Rate this Page

§5 Bootstrapping from Python#

So far we described the Rust side: there is a host, the host has a HostAgent, and we send CreateOrUpdate<ProcSpec> etc. That’s the control plane.

Most users won’t do that by hand — they’ll write Python like this:

import asyncio

from monarch._src.actor.host_mesh import this_host
from monarch._src.actor.proc_mesh import ProcMesh  # Optional, for typing
from monarch._src.actor.actor import Actor
from monarch._src.actor.endpoint import endpoint

class Counter(Actor):
  ...

def train_with_mesh():

    mesh = this_host().spawn_procs(per_host={"gpus": 2})
    counter = mesh.spawn("counter", Counter, 1)

   ...

Getting a host in Python (this_host()this_proc()context())#

When you write code like:

from monarch._src.actor.host_mesh import this_host

host = this_host()

there’s a bootstrap under it.
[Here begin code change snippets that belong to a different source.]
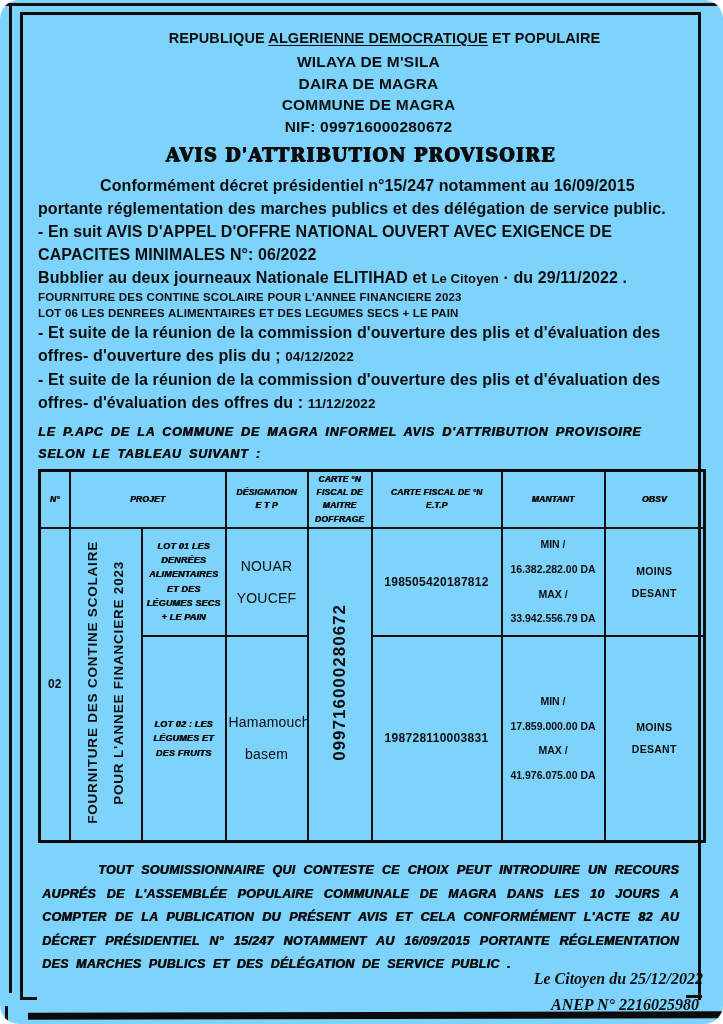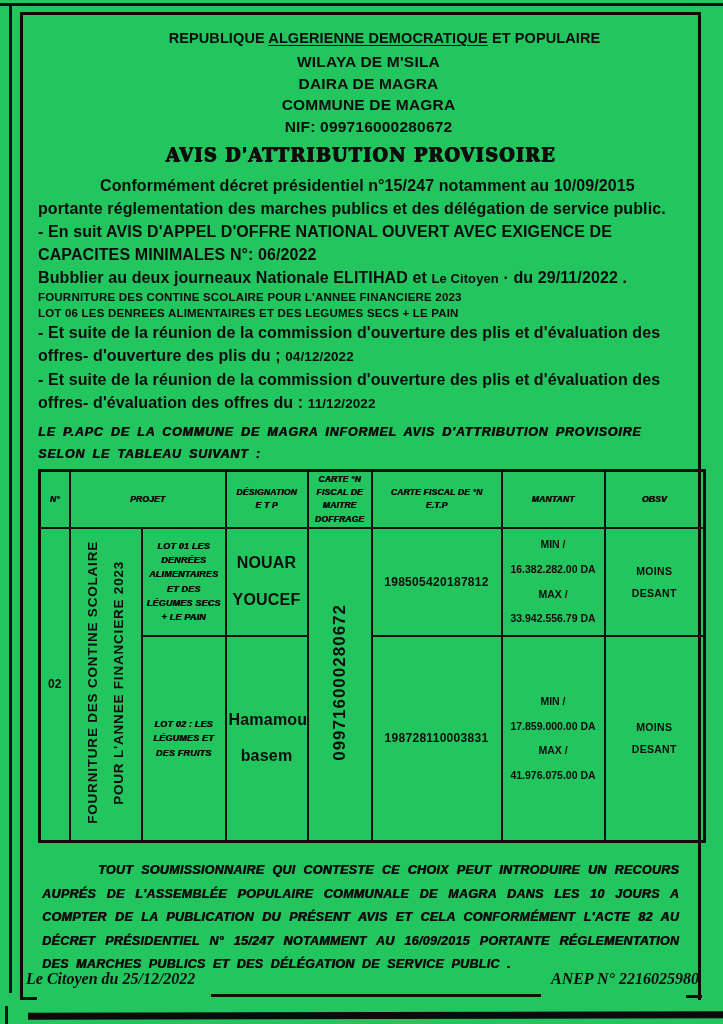"REPUBLIQUE ALGERIENNE DEMOCRATIQUE ET" .page { background: #22c55e -> #7dd3fc; border-radius: none -> 19px }
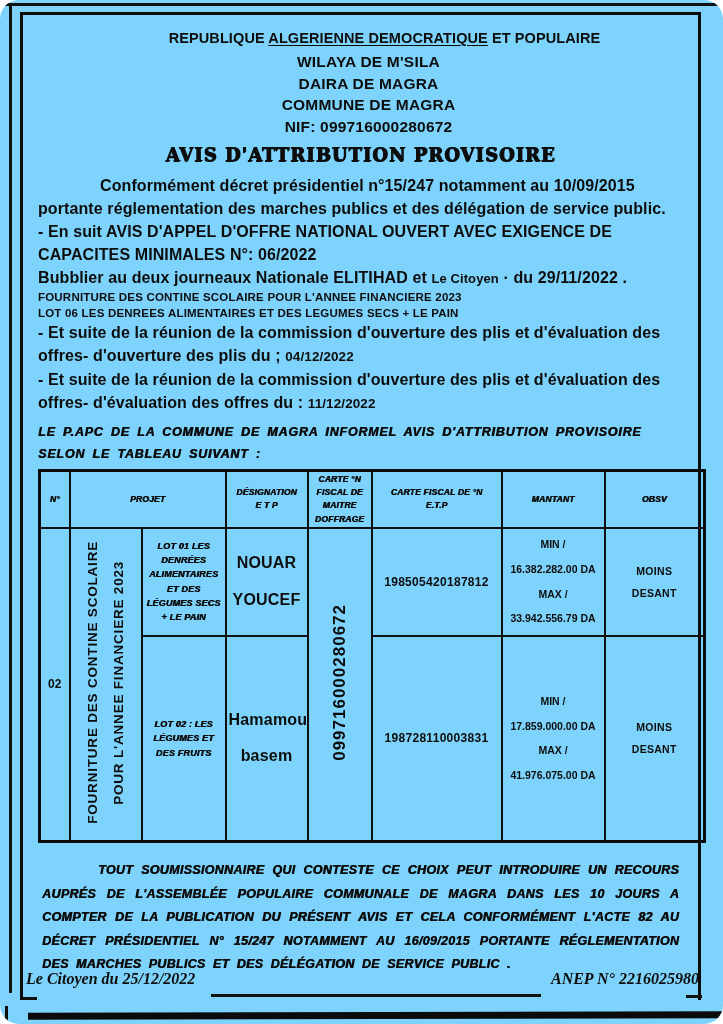"Conformément décret présidentiel" div.para { text: 10/09/2015 -> 16/09/2015 }
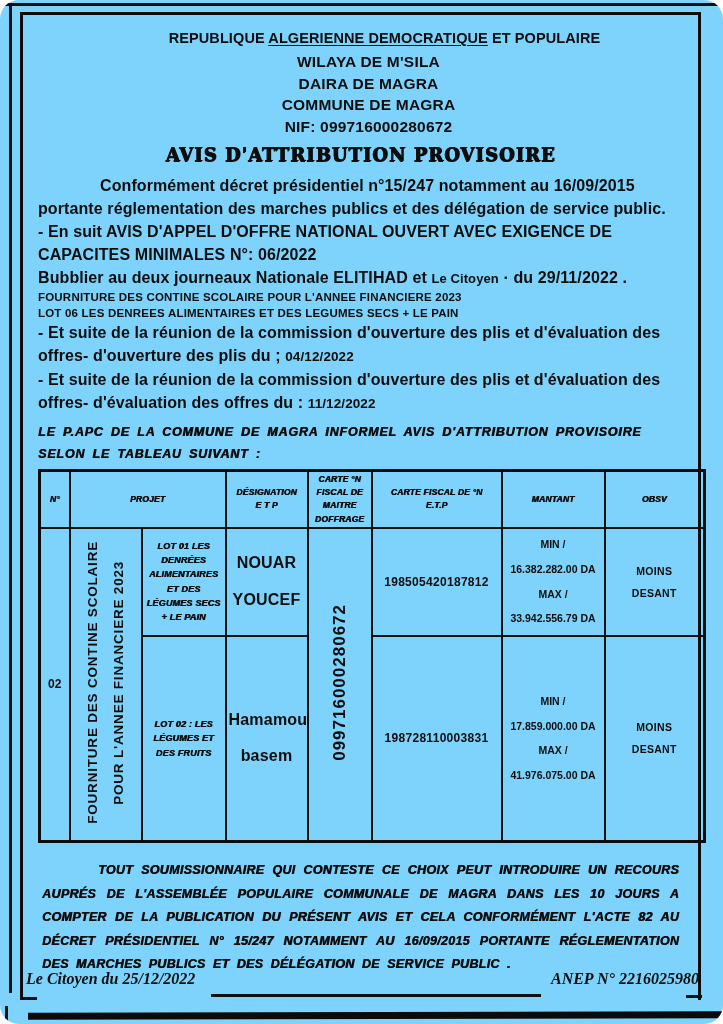"NOUAR" td.desig-cell { font-size: 16px -> 14px; font-weight: 700 -> 400 }
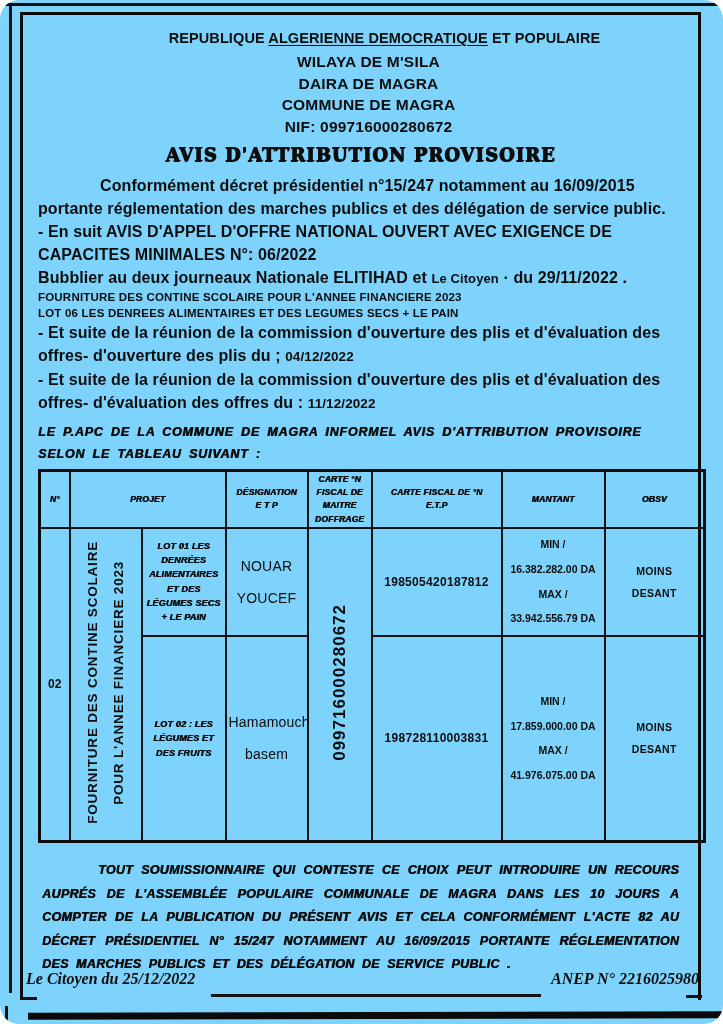"Le Citoyen du 25/12/2022" .bottom-row { align-items: none -> flex-end; flex-direction: none -> column }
Here’s what actually happens.

1. this_host() reads the host mesh off the current proc.#

From monarch/_src/actor/host_mesh.py:

def this_host() -> "HostMesh":
    """
    The current machine.

    This is just shorthand for looking it up via the context
    """
    return this_proc().host_mesh

So: this_host() doesn’t build a host. That means we have to look at this_proc().

2. this_proc() pulls the proc mesh off the current context#

From the same file:

def this_proc() -> "ProcMesh":
    """
    The current singleton process that this specific actor is
    running on
    """
    return context().actor_instance.proc

So now we’re down to the real root: context(). Everything hangs off of that.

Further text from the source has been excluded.